__PROBLEM STATEMENT__. Every record below is to be retyped exactly, with any pictures left out.

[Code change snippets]
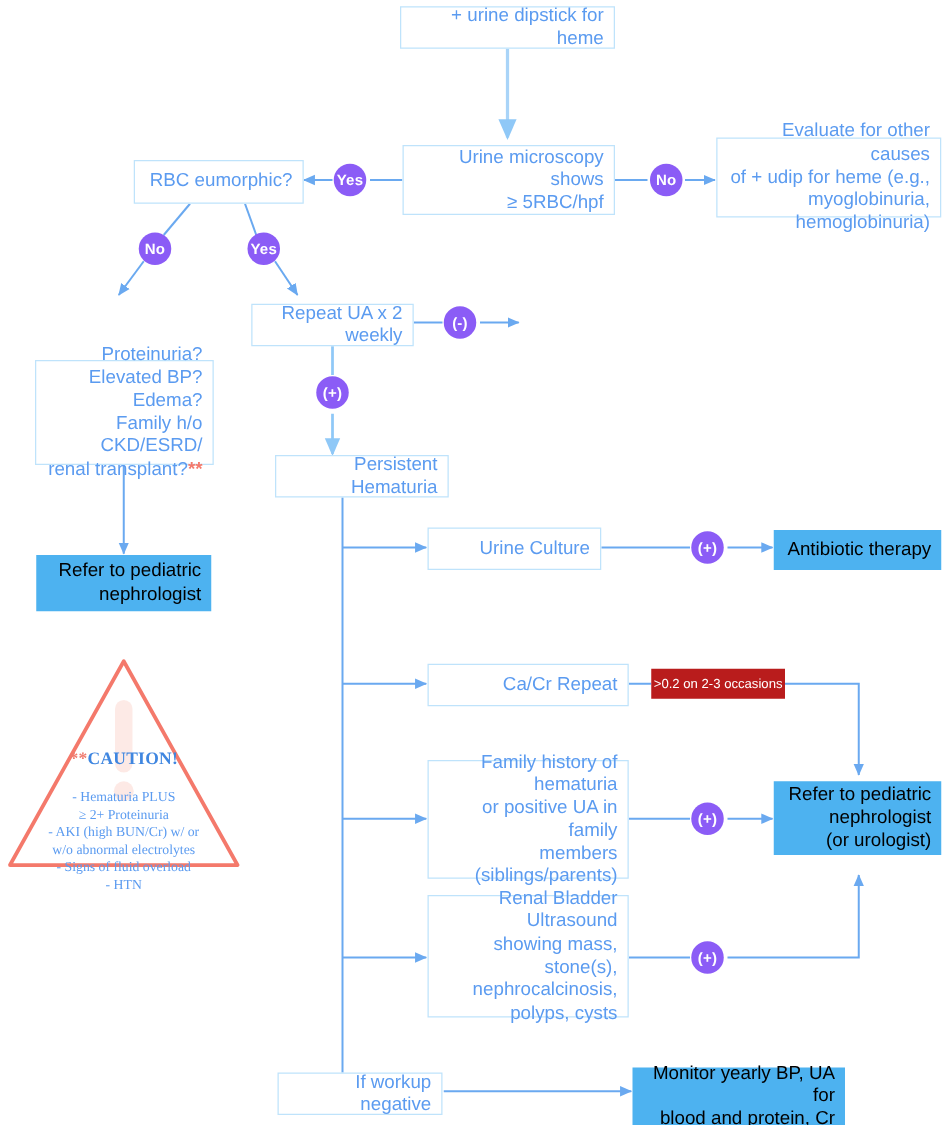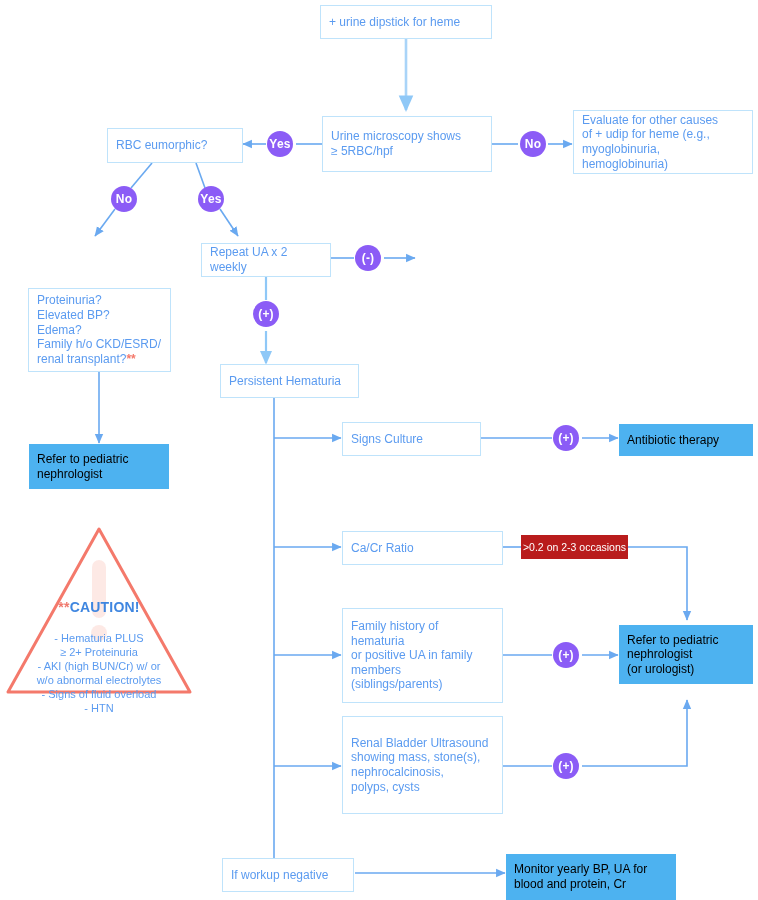--- a/index.html
+++ b/index.html
@@ -7,22 +7,22 @@
     font-family:"Liberation Sans", sans-serif;
     width:758px;height:900px;position:relative;overflow:hidden;
     -webkit-font-smoothing:antialiased;
   }
   #canvas{position:absolute;left:0;top:0;width:758px;height:900px;}
 
   
   .node{
     position:absolute;box-sizing:border-box;
     display:flex;align-items:center;justify-content:center;
-    text-align:left;line-height:1.22;
-    color:#5b9bf0;font-size:12px;
+    text-align:right;line-height:1.22;
+    color:#5b9bf0;font-size:15px;
     border:1.3px solid #bfe3fb;background:#ffffff;
     padding:16px 8px;
   }
   .node.filled{
     background:#4db2f0;border:none;color:#000000;
   }
   .node .inner{width:100%;white-space:pre-line;}
 
   
   .badge{
@@ -39,20 +39,21 @@
     position:absolute;background:#b91c1c;color:#ffffff;
     font-size:10.5px;display:flex;align-items:center;justify-content:center;
     box-sizing:border-box;padding:3px 6px;white-space:nowrap;
   }
 
   
   .caution-text{
     position:absolute;text-align:center;color:#5b9bf0;
     font-size:11px;line-height:1.28;white-space:pre-line;
     width:180px;
+    font-family:Liberation Serif, serif;
   }
   .caution-title{
     color:#3f86e0;font-weight:bold;font-size:14px;letter-spacing:.2px;
   }
   .caution-title .stars{color:#f07a6e;font-weight:bold;}
   .redstars{color:#f4796b;font-weight:bold;}
 
   svg{position:absolute;left:0;top:0;overflow:visible;}
 </style>
 </head>
@@ -157,29 +158,29 @@
   <div class="node" style="left:220px;top:364px;width:139px;height:30px;">
     <span class="inner">Persistent Hematuria</span>
   </div>
 
   <div class="node filled" style="left:29px;top:444px;width:140px;height:45px;">
     <span class="inner">Refer to pediatric
 nephrologist</span>
   </div>
 
   <div class="node" style="left:342px;top:422px;width:139px;height:33px;">
-    <span class="inner">Signs Culture</span>
+    <span class="inner">Urine Culture</span>
   </div>
 
   <div class="node filled" style="left:619px;top:424px;width:134px;height:30px;">
     <span class="inner">Antibiotic therapy</span>
   </div>
 
   <div class="node" style="left:342px;top:531px;width:161px;height:32px;">
-    <span class="inner">Ca/Cr Ratio</span>
+    <span class="inner">Ca/Cr Repeat</span>
   </div>
 
   <div class="node" style="left:342px;top:608px;width:161px;height:95px;">
     <span class="inner">Family history of hematuria
 or positive UA in family
 members (siblings/parents)</span>
   </div>
 
   <div class="node filled" style="left:619px;top:625px;width:134px;height:59px;">
     <span class="inner">Refer to pediatric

__EXERCISE OUTPUT__.
--- a/index.html
+++ b/index.html
@@ -7,22 +7,22 @@
     font-family:"Liberation Sans", sans-serif;
     width:758px;height:900px;position:relative;overflow:hidden;
     -webkit-font-smoothing:antialiased;
   }
   #canvas{position:absolute;left:0;top:0;width:758px;height:900px;}
 
   
   .node{
     position:absolute;box-sizing:border-box;
     display:flex;align-items:center;justify-content:center;
-    text-align:left;line-height:1.22;
-    color:#5b9bf0;font-size:12px;
+    text-align:right;line-height:1.22;
+    color:#5b9bf0;font-size:15px;
     border:1.3px solid #bfe3fb;background:#ffffff;
     padding:16px 8px;
   }
   .node.filled{
     background:#4db2f0;border:none;color:#000000;
   }
   .node .inner{width:100%;white-space:pre-line;}
 
   
   .badge{
@@ -39,20 +39,21 @@
     position:absolute;background:#b91c1c;color:#ffffff;
     font-size:10.5px;display:flex;align-items:center;justify-content:center;
     box-sizing:border-box;padding:3px 6px;white-space:nowrap;
   }
 
   
   .caution-text{
     position:absolute;text-align:center;color:#5b9bf0;
     font-size:11px;line-height:1.28;white-space:pre-line;
     width:180px;
+    font-family:Liberation Serif, serif;
   }
   .caution-title{
     color:#3f86e0;font-weight:bold;font-size:14px;letter-spacing:.2px;
   }
   .caution-title .stars{color:#f07a6e;font-weight:bold;}
   .redstars{color:#f4796b;font-weight:bold;}
 
   svg{position:absolute;left:0;top:0;overflow:visible;}
 </style>
 </head>
@@ -157,29 +158,29 @@
   <div class="node" style="left:220px;top:364px;width:139px;height:30px;">
     <span class="inner">Persistent Hematuria</span>
   </div>
 
   <div class="node filled" style="left:29px;top:444px;width:140px;height:45px;">
     <span class="inner">Refer to pediatric
 nephrologist</span>
   </div>
 
   <div class="node" style="left:342px;top:422px;width:139px;height:33px;">
-    <span class="inner">Signs Culture</span>
+    <span class="inner">Urine Culture</span>
   </div>
 
   <div class="node filled" style="left:619px;top:424px;width:134px;height:30px;">
     <span class="inner">Antibiotic therapy</span>
   </div>
 
   <div class="node" style="left:342px;top:531px;width:161px;height:32px;">
-    <span class="inner">Ca/Cr Ratio</span>
+    <span class="inner">Ca/Cr Repeat</span>
   </div>
 
   <div class="node" style="left:342px;top:608px;width:161px;height:95px;">
     <span class="inner">Family history of hematuria
 or positive UA in family
 members (siblings/parents)</span>
   </div>
 
   <div class="node filled" style="left:619px;top:625px;width:134px;height:59px;">
     <span class="inner">Refer to pediatric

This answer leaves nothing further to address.